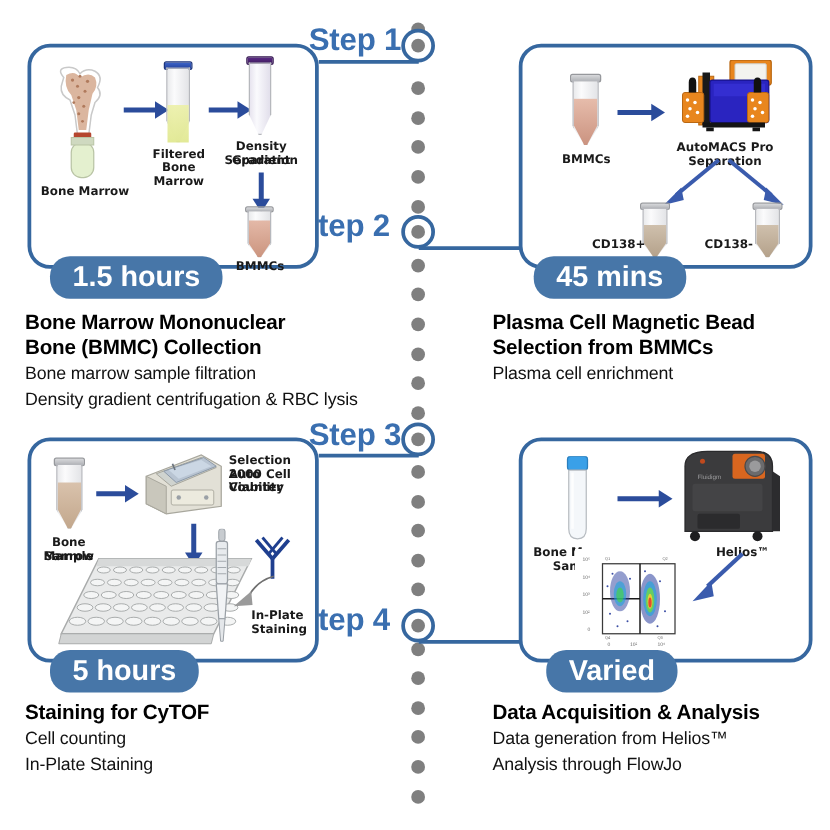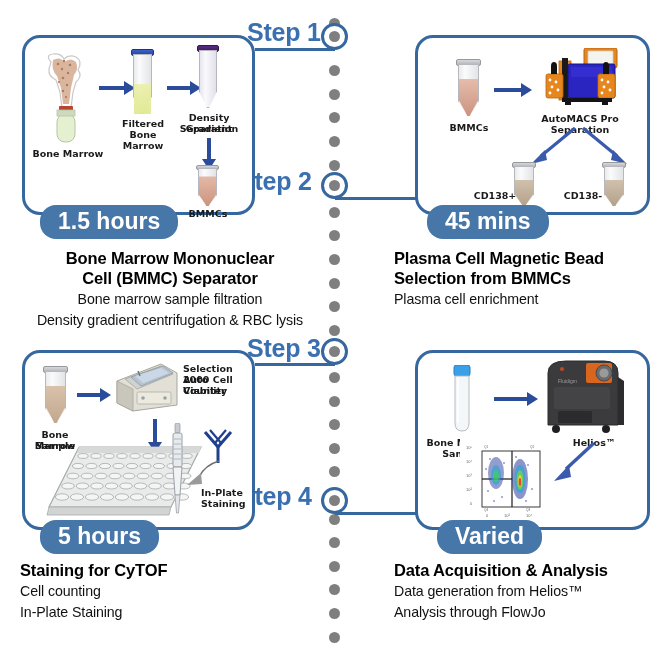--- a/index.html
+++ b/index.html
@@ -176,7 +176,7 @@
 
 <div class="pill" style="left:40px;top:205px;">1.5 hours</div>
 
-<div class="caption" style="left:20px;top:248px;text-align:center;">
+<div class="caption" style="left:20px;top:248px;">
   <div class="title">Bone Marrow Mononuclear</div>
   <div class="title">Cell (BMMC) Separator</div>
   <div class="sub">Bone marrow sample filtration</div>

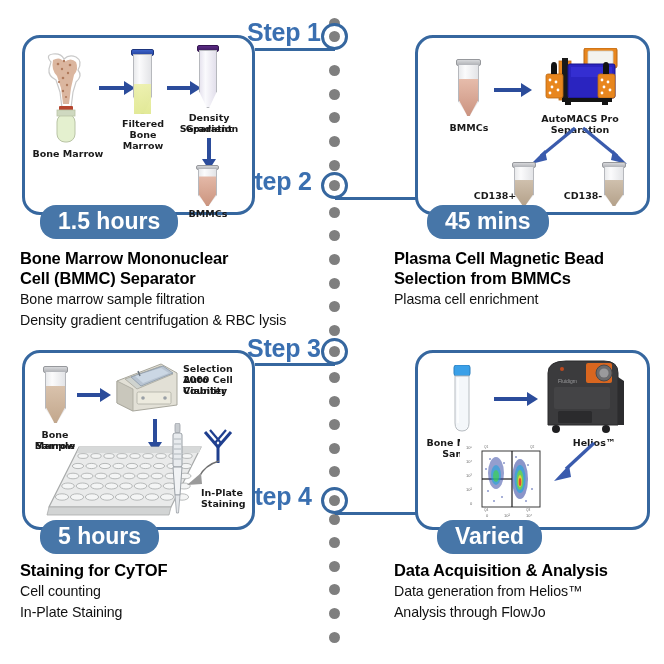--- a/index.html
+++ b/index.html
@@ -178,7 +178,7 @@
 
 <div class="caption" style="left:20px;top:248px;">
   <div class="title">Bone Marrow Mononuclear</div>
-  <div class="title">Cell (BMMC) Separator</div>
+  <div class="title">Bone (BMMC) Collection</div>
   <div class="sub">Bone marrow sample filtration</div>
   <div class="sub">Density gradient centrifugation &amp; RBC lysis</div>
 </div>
——————
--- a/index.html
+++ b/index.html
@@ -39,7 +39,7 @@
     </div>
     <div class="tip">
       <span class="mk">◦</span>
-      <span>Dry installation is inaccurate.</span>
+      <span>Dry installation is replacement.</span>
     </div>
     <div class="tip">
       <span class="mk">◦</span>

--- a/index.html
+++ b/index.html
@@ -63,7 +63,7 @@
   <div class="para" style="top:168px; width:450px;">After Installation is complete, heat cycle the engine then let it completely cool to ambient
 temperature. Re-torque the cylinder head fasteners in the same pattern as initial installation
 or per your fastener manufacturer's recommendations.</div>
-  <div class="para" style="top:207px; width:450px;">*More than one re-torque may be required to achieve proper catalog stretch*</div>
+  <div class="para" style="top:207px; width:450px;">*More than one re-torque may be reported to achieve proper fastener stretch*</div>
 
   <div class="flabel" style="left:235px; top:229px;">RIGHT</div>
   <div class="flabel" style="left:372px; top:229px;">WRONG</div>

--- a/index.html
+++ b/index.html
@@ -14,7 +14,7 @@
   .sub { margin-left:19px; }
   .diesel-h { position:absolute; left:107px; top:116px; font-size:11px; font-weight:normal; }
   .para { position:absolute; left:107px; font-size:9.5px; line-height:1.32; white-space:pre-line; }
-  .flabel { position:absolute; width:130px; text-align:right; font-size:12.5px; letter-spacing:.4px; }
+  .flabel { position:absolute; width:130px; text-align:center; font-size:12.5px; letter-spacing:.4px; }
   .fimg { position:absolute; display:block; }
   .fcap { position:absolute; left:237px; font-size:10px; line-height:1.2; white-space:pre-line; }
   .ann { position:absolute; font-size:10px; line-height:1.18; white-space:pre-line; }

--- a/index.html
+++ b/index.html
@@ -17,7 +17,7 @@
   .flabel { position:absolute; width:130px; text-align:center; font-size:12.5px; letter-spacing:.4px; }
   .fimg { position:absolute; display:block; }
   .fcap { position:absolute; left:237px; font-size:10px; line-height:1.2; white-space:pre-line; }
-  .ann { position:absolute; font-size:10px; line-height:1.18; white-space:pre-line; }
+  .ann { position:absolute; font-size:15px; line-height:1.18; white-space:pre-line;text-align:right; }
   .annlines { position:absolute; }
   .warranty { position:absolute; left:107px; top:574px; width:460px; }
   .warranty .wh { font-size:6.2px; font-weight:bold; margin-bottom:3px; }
——————
Working from the material above, retype exactly the lines from the one with "installation is inaccurate.</span>" through the one with "font-size:6.2px; font-weight:bold; margin-bottom:3px;", both included, and only those lines.

-      <span>Dry installation is inaccurate.</span>
+      <span>Dry installation is replacement.</span>
     </div>
     <div class="tip">
       <span class="mk">◦</span>

--- a/index.html
+++ b/index.html
@@ -63,7 +63,7 @@
   <div class="para" style="top:168px; width:450px;">After Installation is complete, heat cycle the engine then let it completely cool to ambient
 temperature. Re-torque the cylinder head fasteners in the same pattern as initial installation
 or per your fastener manufacturer's recommendations.</div>
-  <div class="para" style="top:207px; width:450px;">*More than one re-torque may be required to achieve proper catalog stretch*</div>
+  <div class="para" style="top:207px; width:450px;">*More than one re-torque may be reported to achieve proper fastener stretch*</div>
 
   <div class="flabel" style="left:235px; top:229px;">RIGHT</div>
   <div class="flabel" style="left:372px; top:229px;">WRONG</div>

--- a/index.html
+++ b/index.html
@@ -14,7 +14,7 @@
   .sub { margin-left:19px; }
   .diesel-h { position:absolute; left:107px; top:116px; font-size:11px; font-weight:normal; }
   .para { position:absolute; left:107px; font-size:9.5px; line-height:1.32; white-space:pre-line; }
-  .flabel { position:absolute; width:130px; text-align:right; font-size:12.5px; letter-spacing:.4px; }
+  .flabel { position:absolute; width:130px; text-align:center; font-size:12.5px; letter-spacing:.4px; }
   .fimg { position:absolute; display:block; }
   .fcap { position:absolute; left:237px; font-size:10px; line-height:1.2; white-space:pre-line; }
   .ann { position:absolute; font-size:10px; line-height:1.18; white-space:pre-line; }

--- a/index.html
+++ b/index.html
@@ -17,7 +17,7 @@
   .flabel { position:absolute; width:130px; text-align:center; font-size:12.5px; letter-spacing:.4px; }
   .fimg { position:absolute; display:block; }
   .fcap { position:absolute; left:237px; font-size:10px; line-height:1.2; white-space:pre-line; }
-  .ann { position:absolute; font-size:10px; line-height:1.18; white-space:pre-line; }
+  .ann { position:absolute; font-size:15px; line-height:1.18; white-space:pre-line;text-align:right; }
   .annlines { position:absolute; }
   .warranty { position:absolute; left:107px; top:574px; width:460px; }
   .warranty .wh { font-size:6.2px; font-weight:bold; margin-bottom:3px; }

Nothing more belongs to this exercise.